= Arthur Kenney (priest) =

 Arthur Henry Kenney (c.1776 – 27 January 1855) was an Irish religious writer and Dean of Achonry from 1812 to 1821.

==Biography==
Kenney was born around 1776 to Edward Kenney (died 23 April 1818), the Prebendary of Cork, and Frances Kenney.

Enrolled at Trinity College Dublin in 1790, Kenney was elected a foundation scholar in 1793. Graduating with his Bachelor's in 1795, Kenney was awarded his Master's in 1800. Becoming a junior fellow the same year, Kenney graduated with his Bachelor of Divinity in 1806. Giving up his junior fellowship in 1809, Kenny became the incumbent at Kilmacrennan in. In 1812, Kenney graduated with his Doctor of Divinity.

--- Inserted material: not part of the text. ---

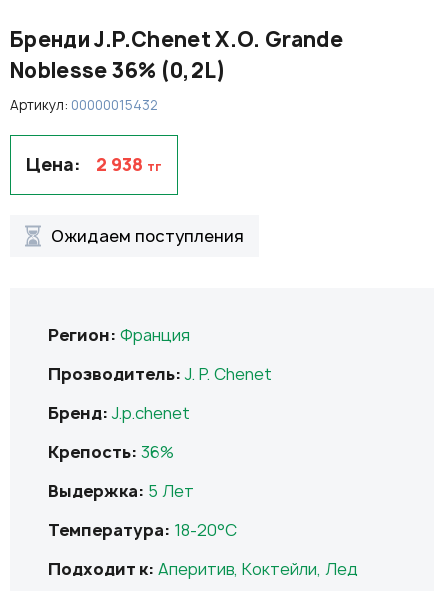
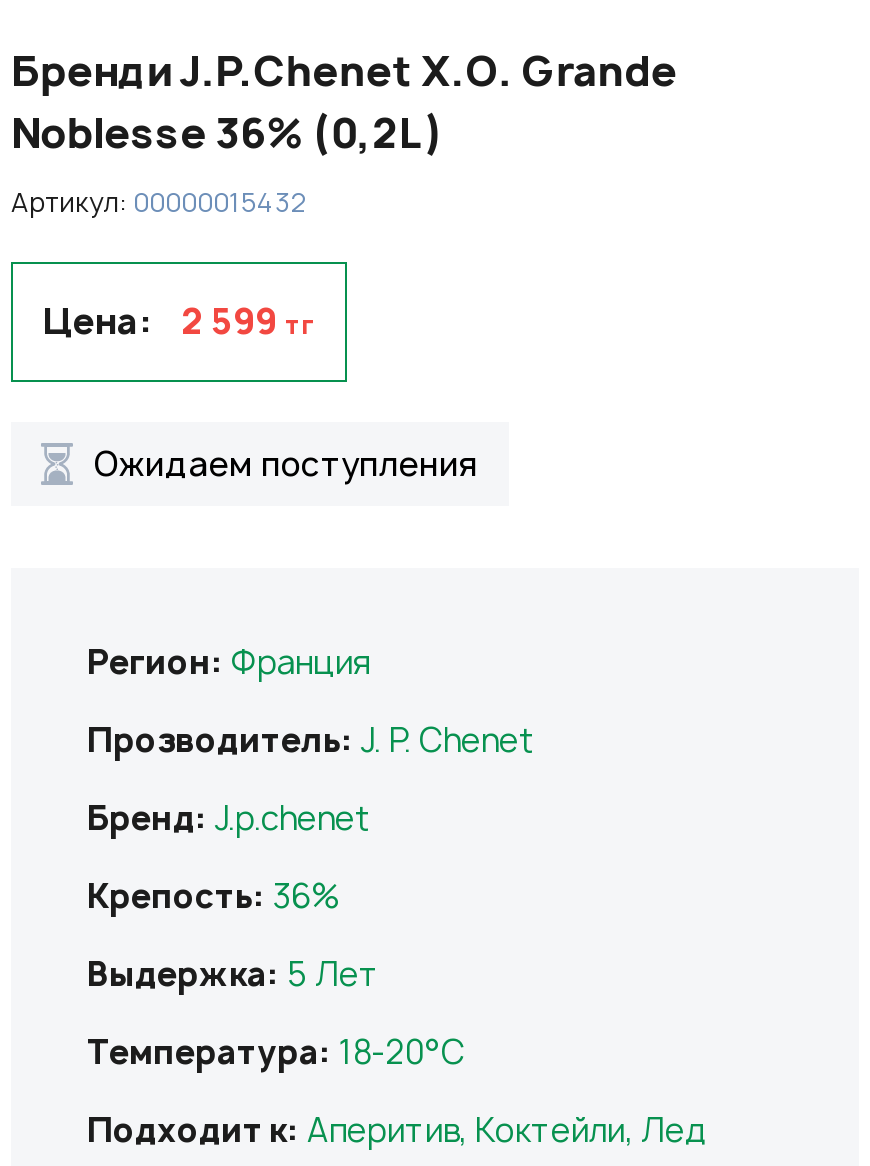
- Цена: 2 938 тг
+ Цена: 2 599 тг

The same year Kenney became the Dean of Achonry. Kenney later resigned as dean in May 1821 in order to take up a new appointment as the Rector of St Olave, Southwark.

==Personal life==
Kenney was twice married, and had several children. Kenney was the father of The Rev Arthur Robert Kenney, the rector of Bourton-on-Dunsmore, and the grandfather of Arthur Robert Kenney-Herbert, a Colonel and food writer.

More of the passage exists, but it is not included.